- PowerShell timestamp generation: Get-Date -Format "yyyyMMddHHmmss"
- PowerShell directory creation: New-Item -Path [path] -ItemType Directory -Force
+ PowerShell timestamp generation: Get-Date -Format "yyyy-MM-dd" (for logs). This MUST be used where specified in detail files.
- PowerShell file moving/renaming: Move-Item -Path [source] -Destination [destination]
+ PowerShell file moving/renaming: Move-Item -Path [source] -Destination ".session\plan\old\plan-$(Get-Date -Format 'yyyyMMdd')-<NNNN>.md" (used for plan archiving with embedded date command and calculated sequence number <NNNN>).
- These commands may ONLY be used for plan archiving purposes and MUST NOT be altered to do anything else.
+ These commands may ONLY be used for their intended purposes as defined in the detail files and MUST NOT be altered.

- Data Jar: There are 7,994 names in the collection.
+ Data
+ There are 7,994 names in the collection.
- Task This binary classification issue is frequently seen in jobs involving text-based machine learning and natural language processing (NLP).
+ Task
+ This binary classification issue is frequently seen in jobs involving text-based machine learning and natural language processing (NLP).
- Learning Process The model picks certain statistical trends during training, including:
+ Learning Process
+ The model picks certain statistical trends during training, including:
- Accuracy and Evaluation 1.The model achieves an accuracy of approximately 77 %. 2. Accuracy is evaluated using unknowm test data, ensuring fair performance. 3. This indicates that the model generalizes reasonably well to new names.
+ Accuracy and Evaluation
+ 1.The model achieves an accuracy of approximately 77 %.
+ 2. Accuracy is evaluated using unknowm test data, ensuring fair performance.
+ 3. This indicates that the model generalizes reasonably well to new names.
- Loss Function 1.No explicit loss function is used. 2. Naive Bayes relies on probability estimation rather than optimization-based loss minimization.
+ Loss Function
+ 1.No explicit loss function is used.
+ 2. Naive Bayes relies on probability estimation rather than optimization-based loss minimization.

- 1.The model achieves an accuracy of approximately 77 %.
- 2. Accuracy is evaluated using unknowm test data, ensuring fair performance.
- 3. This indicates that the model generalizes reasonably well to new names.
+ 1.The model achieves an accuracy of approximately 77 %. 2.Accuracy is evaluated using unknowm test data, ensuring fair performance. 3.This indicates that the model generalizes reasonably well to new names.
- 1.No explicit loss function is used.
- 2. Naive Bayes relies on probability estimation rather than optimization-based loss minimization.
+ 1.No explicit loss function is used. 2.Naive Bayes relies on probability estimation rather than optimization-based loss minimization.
____________________
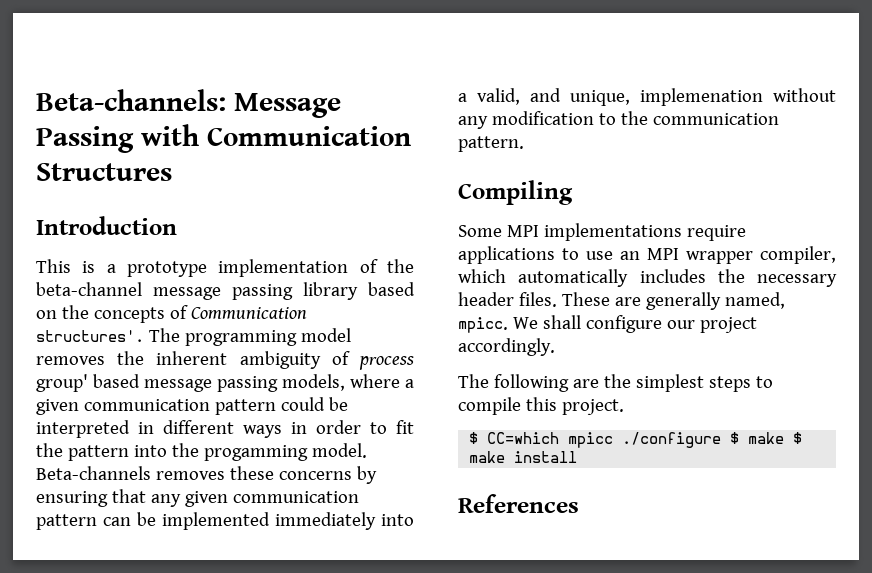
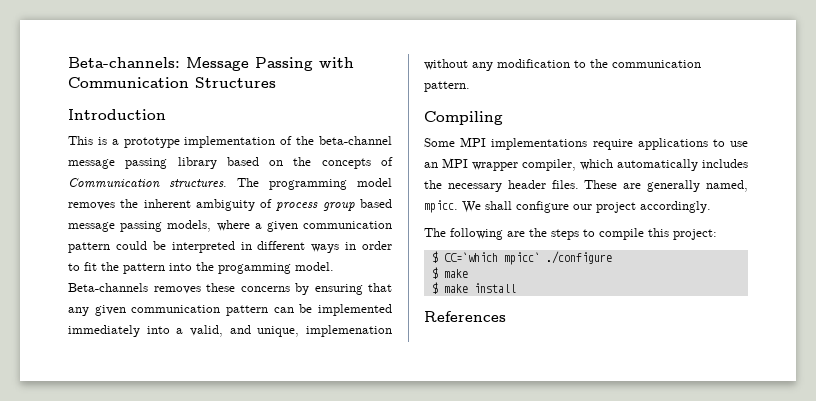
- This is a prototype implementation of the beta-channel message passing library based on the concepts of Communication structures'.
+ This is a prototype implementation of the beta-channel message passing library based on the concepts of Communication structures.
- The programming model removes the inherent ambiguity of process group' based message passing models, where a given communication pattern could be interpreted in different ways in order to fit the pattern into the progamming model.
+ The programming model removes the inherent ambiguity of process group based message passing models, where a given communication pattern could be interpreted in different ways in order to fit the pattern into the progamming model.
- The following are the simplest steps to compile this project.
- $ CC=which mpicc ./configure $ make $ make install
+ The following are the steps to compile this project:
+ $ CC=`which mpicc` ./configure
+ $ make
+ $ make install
____________________
Problem details
Look above for the line containing "- 2. Accuracy" and the line containing "- 3. This indicates". Transcribe both, with the lines between them, exactly.

Finished exercise
- 2. Accuracy is evaluated using unknowm test data, ensuring fair performance.
- 3. This indicates that the model generalizes reasonably well to new names.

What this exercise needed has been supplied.